IV . QUATRIÈME PARTIE :RECUEIL DES DONNÉES ET ANALYSE

A . SUIVANT LA CAUSALITÉ

I . APPROCHE D'UNE GENÈSE DES EXPLICATIONS CAUSALES À TRAVERS DES IDENTIFICATIONS D'ENFANTS

L'étude des liens que l'enfant effectue dans son discours nous paraît importante pour examiner comment l'enfant organise sa pensée et parvient à justifier son point de vue. La causalité et l'identité étant liées, nous souhaitons appréhender la construction de la causalité à travers les diverses identifications que l'enfant effectue.

C'est le caractère similaire d'un état à un autre qui amènera l'enfant à se demander « pourquoi ». Il semble donc important de s'attarder sur la genèse de la question « pourquoi » et de la réponse la plus fréquemment liée « parce que ». A travers la genèse de l'expression « parce que », c'est le lien causal que l'on étudie et au regard de tout ce qui précède, il semble fondamental de s'intéresser aux conditions de son apparition. Si nous faisons le choix d'examiner la relation du lien causal avec l'identité par l'intermédiaire de la conjonction de connexion causale « parce que » c'est parce que, comme nous l’avons souligné précédemment, cette conjonction présente le double avantage d'être fréquemment employée et ceci, spontanément, dès l'âge de 3 - 4 ans.

A l'issue d'un inventaire des diverses utilisations de cette conjonction, nous les hiérarchiserons pour tenter de faire émerger la construction causale au travers des différentes identifications des enfants. Les diverses utilisations de « parce que » une fois isolées donneront lieu à des regroupements qui s'élaboreront à partir de distinctions qu'effectuent Jean Piaget entre les explications psychologiques et les explications causales.

Dans les explications psychologiques, l'enfant fait appel à des motifs individuels ou collectifs. Il n'éprouve ni le besoin de prouver ce qu'il avance, ni d'analyser le pourquoi des propositions qu'on lui soumet, du fait de son égocentrisme.

Au stade supérieur qu'est l'explication causale, l'emploi de la conjonction « parce que » qualifiée par Jean Piaget de « parce que causal » marque une liaison de cause à effet entre deux phénomènes ou deux événements. Le sujet parvient à dire « ‘qu'il y avait les mêmes niveaux d'eau mais que là, il n'y a plus les mêmes parce que la bouteille est inclinée’ ». Il relie l'état initial à l'état final. Il dépasse la seule considération de deux états simultanément perçus pour accéder au lien causal qui vise à considérer la relation de cause à effet entre deux phénomènes en faisant intervenir la transformation.

Jean Piaget définit une autre utilisation du terme « parce que » qu'il caractérise de « parce que logique ». La justification de l'enfant ne marque plus « une liaison de cause à effet » mais « une implication de raison à conséquence » : (« c'est parce que j'ai fait ça que... ») L'apparition de ce type de démonstration logique est plus tardive que l'explication causale.

Entre les explications psychologiques et les explications causales, nous sommes amenés à distinguer des explications intermédiaires.

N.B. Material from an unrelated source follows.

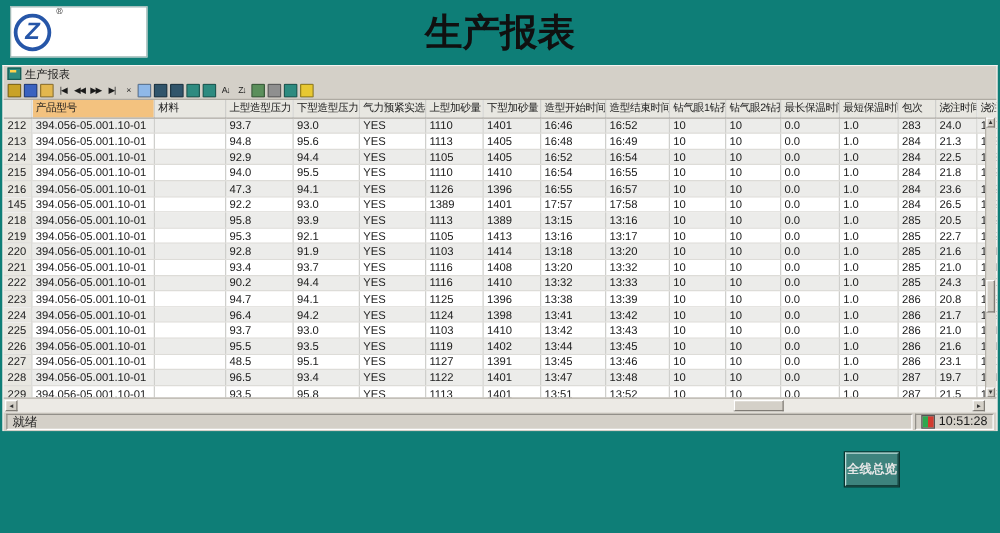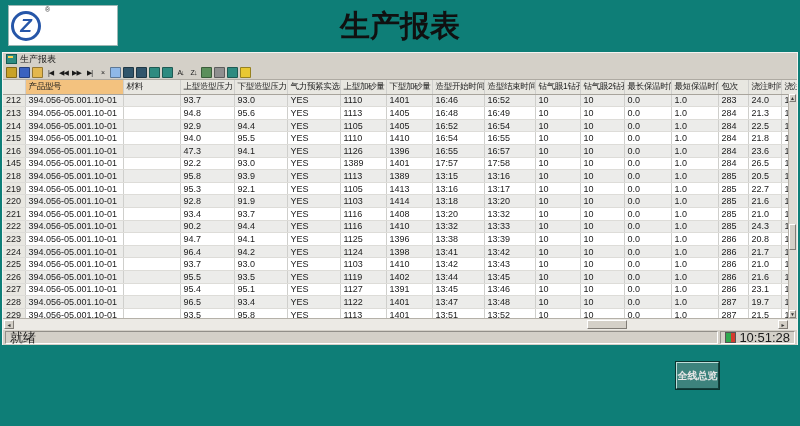"95.4" td { text: 95.4 -> 48.5 }
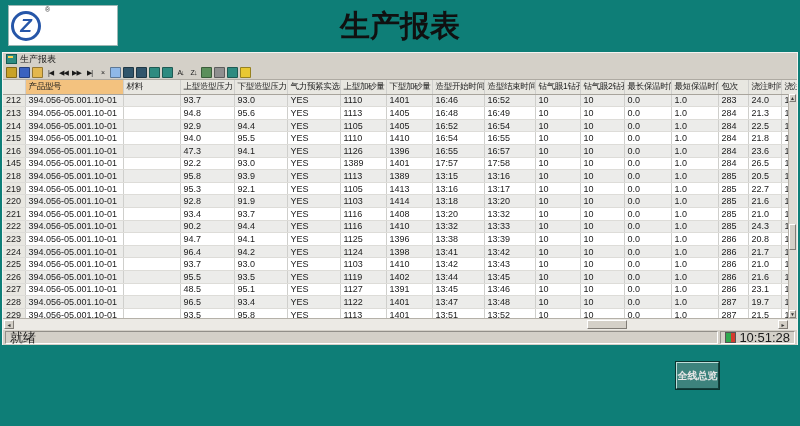"就绪" .panel { font-size: 13px -> 10px }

Ces explications ne sont plus fondées sur la considération et la description d'un état, mais sur la mise en lien de deux états. Nous les caractérisons de justifications immédiates des états. Ces mises en lien ne sont encore qu'intuitives. Elles témoignent toutefois d'un progrès de l'enfant dans sa capacité à dépasser les justifications égocentriques ou les considérations d'états, pour accéder à une liaison entre deux états préparant ainsi la liaison sous une forme causale.